*EXERCISE MATERIAL:*
__________

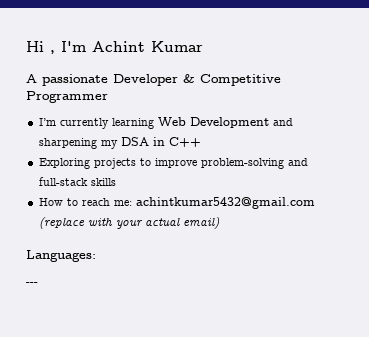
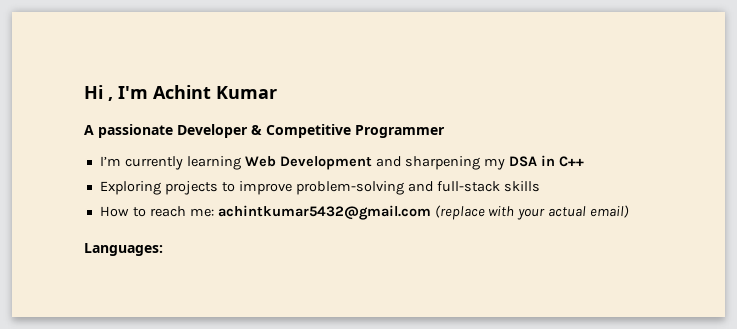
- ---

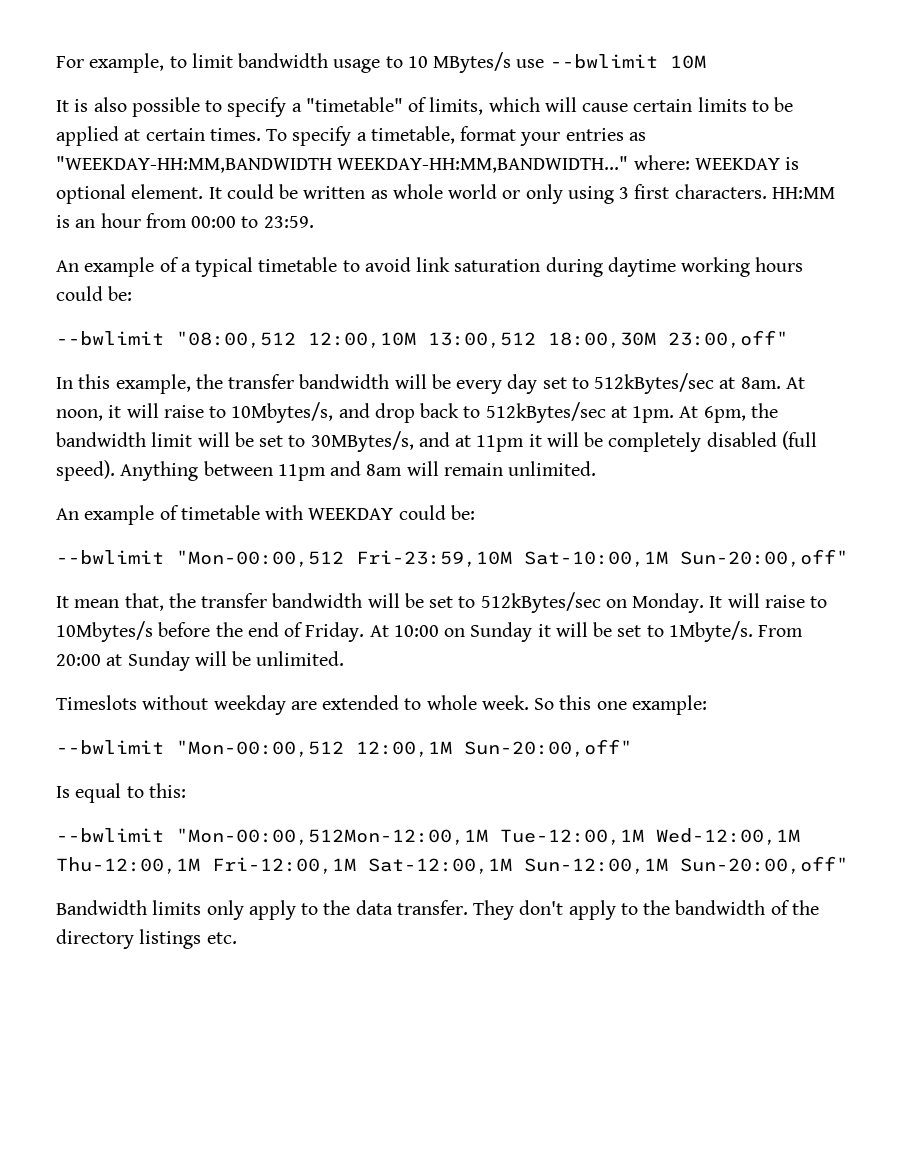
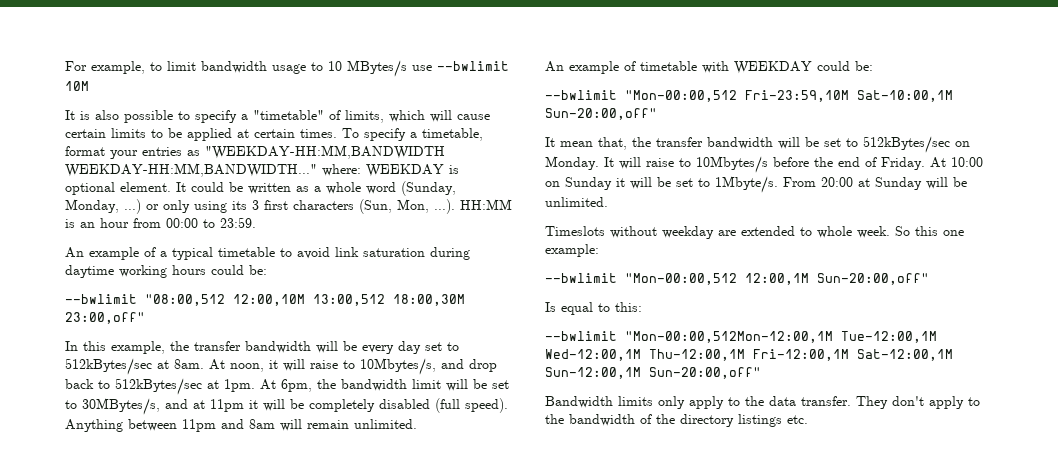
- It could be written as whole world or only using 3 first characters. HH:MM is an hour from 00:00 to 23:59.
+ It could be written as a whole word (Sunday, Monday, ...) or only using its 3 first characters (Sun, Mon, ...). HH:MM is an hour from 00:00 to 23:59.

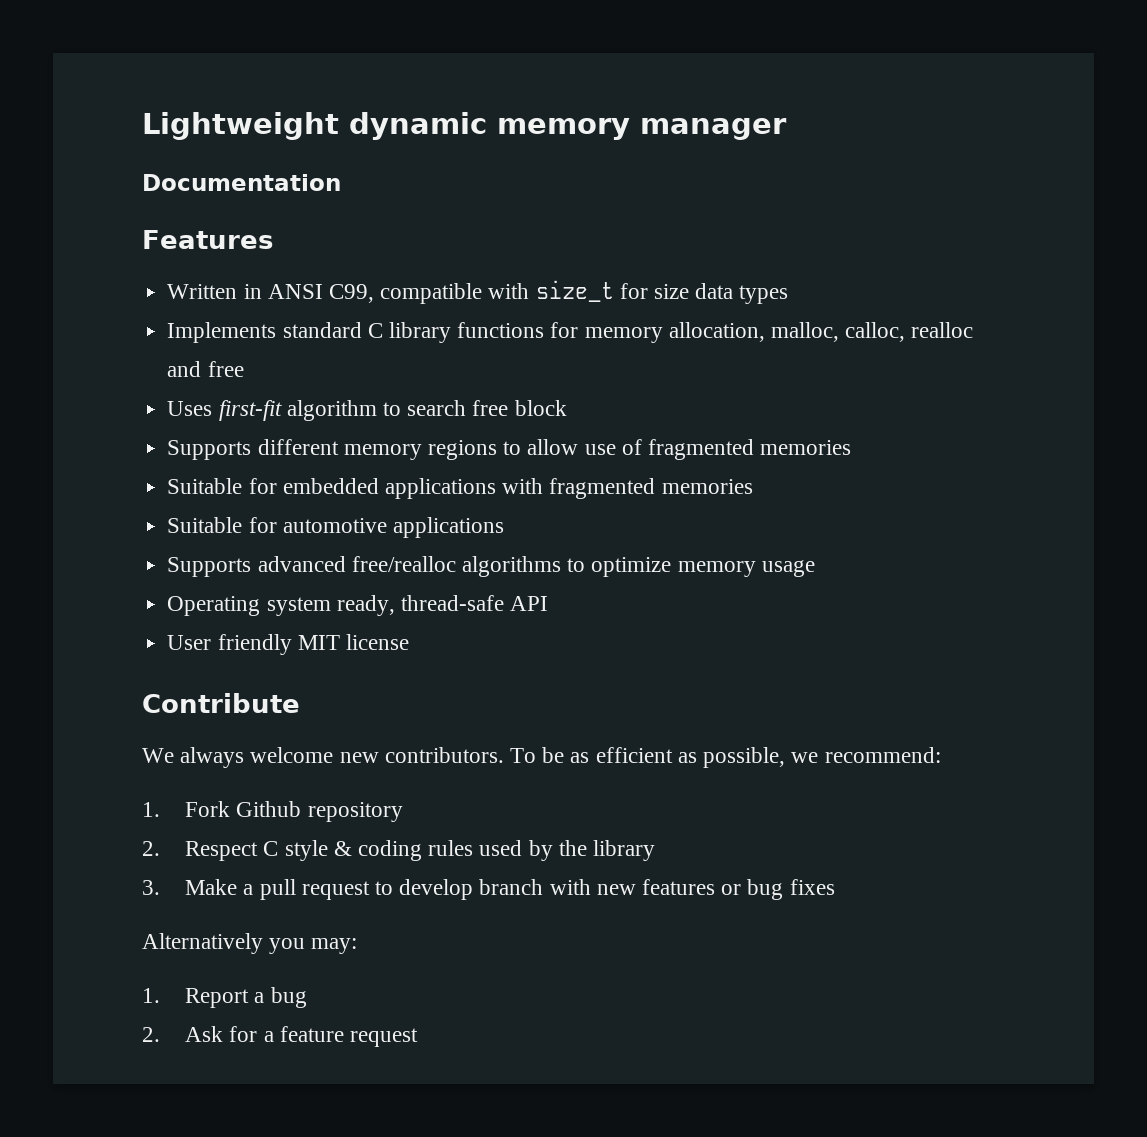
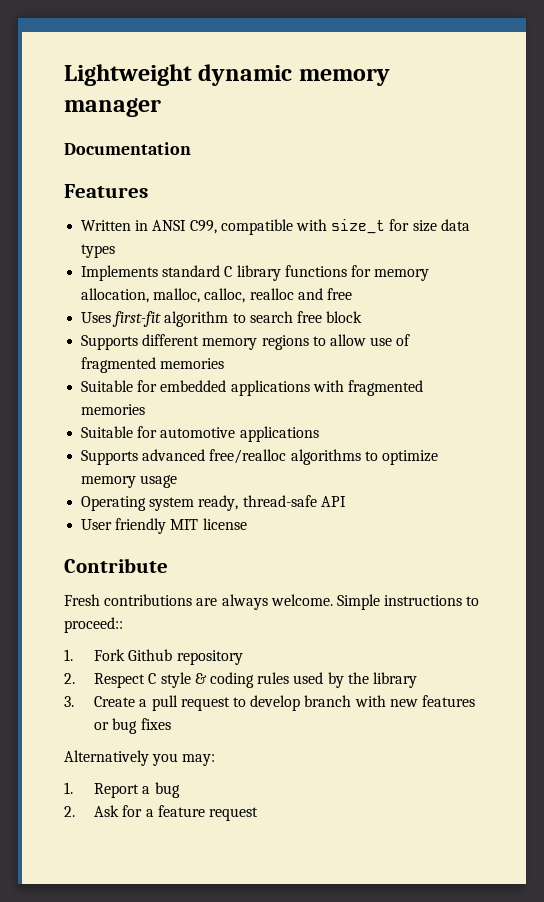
- We always welcome new contributors. To be as efficient as possible, we recommend:
+ Fresh contributions are always welcome. Simple instructions to proceed::
- 3. Make a pull request to develop branch with new features or bug fixes
+ 3. Create a pull request to develop branch with new features or bug fixes

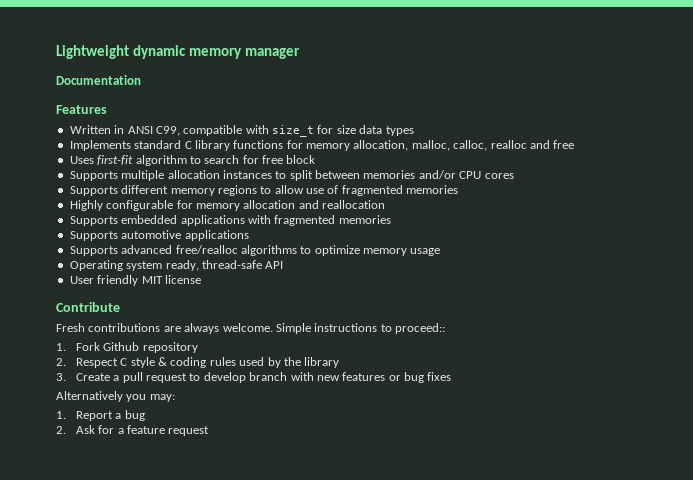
- Uses first-fit algorithm to search free block
+ Uses first-fit algorithm to search for free block
+ Supports multiple allocation instances to split between memories and/or CPU cores
- Suitable for embedded applications with fragmented memories
+ Highly configurable for memory allocation and reallocation
+ Supports embedded applications with fragmented memories
- Suitable for automotive applications
+ Supports automotive applications

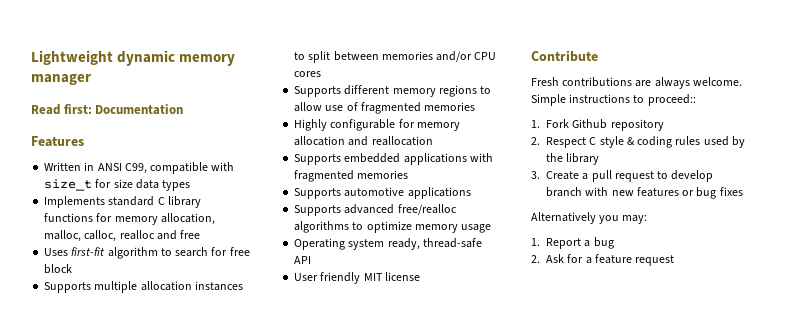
- Documentation
+ Read first: Documentation

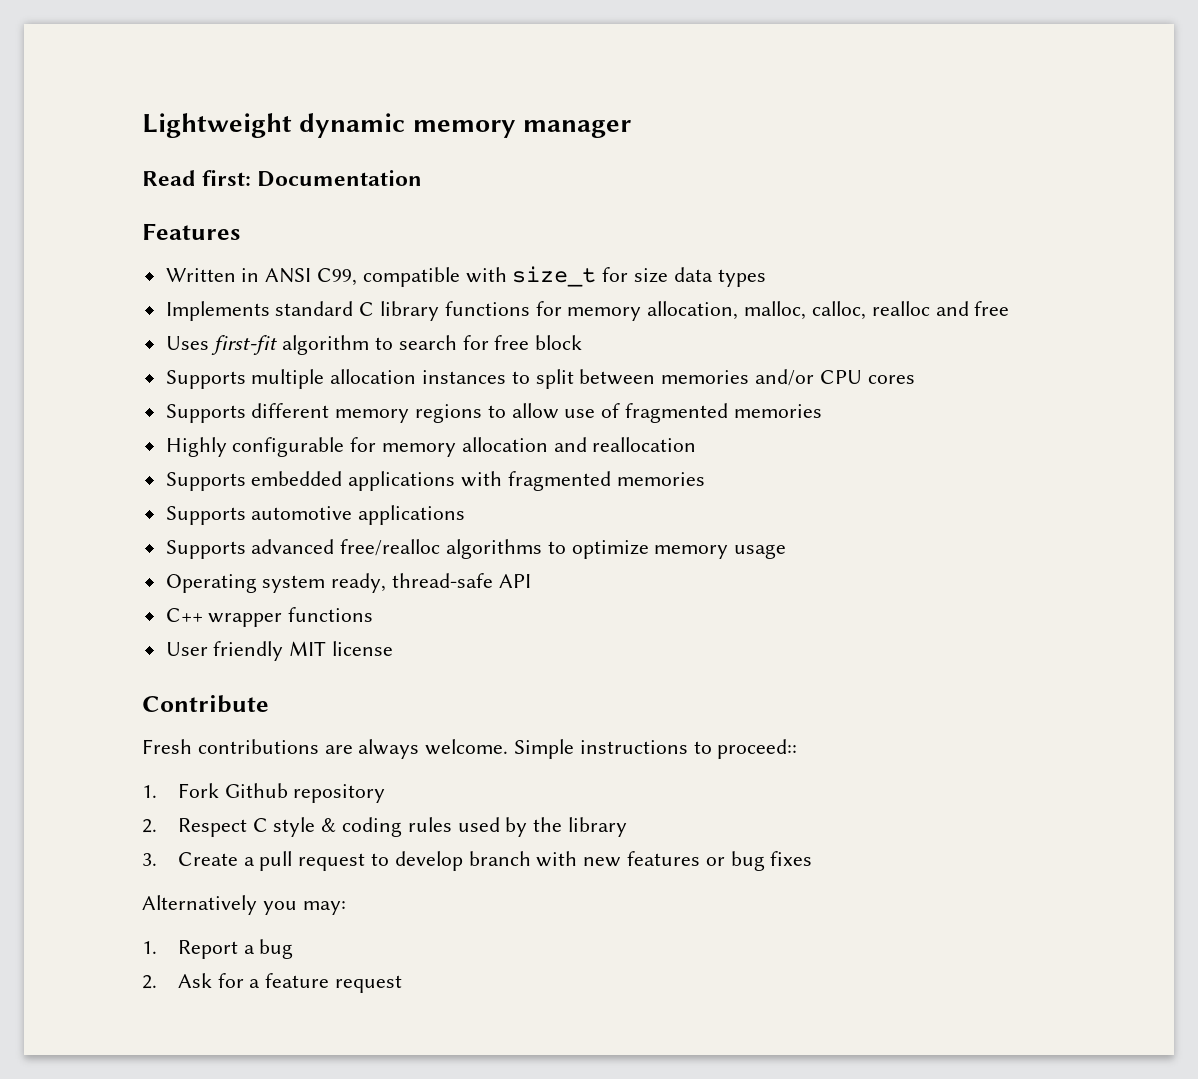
+ C++ wrapper functions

__________

*TASK DESCRIPTION:* In the answer, include exactly the lines from the top of the entries through the line containing "allocation and reallocation", and nothing else, not even the pictures.

*ANSWER FOR THE TASK:*
- ---

- It could be written as whole world or only using 3 first characters. HH:MM is an hour from 00:00 to 23:59.
+ It could be written as a whole word (Sunday, Monday, ...) or only using its 3 first characters (Sun, Mon, ...). HH:MM is an hour from 00:00 to 23:59.

- We always welcome new contributors. To be as efficient as possible, we recommend:
+ Fresh contributions are always welcome. Simple instructions to proceed::
- 3. Make a pull request to develop branch with new features or bug fixes
+ 3. Create a pull request to develop branch with new features or bug fixes

- Uses first-fit algorithm to search free block
+ Uses first-fit algorithm to search for free block
+ Supports multiple allocation instances to split between memories and/or CPU cores
- Suitable for embedded applications with fragmented memories
+ Highly configurable for memory allocation and reallocation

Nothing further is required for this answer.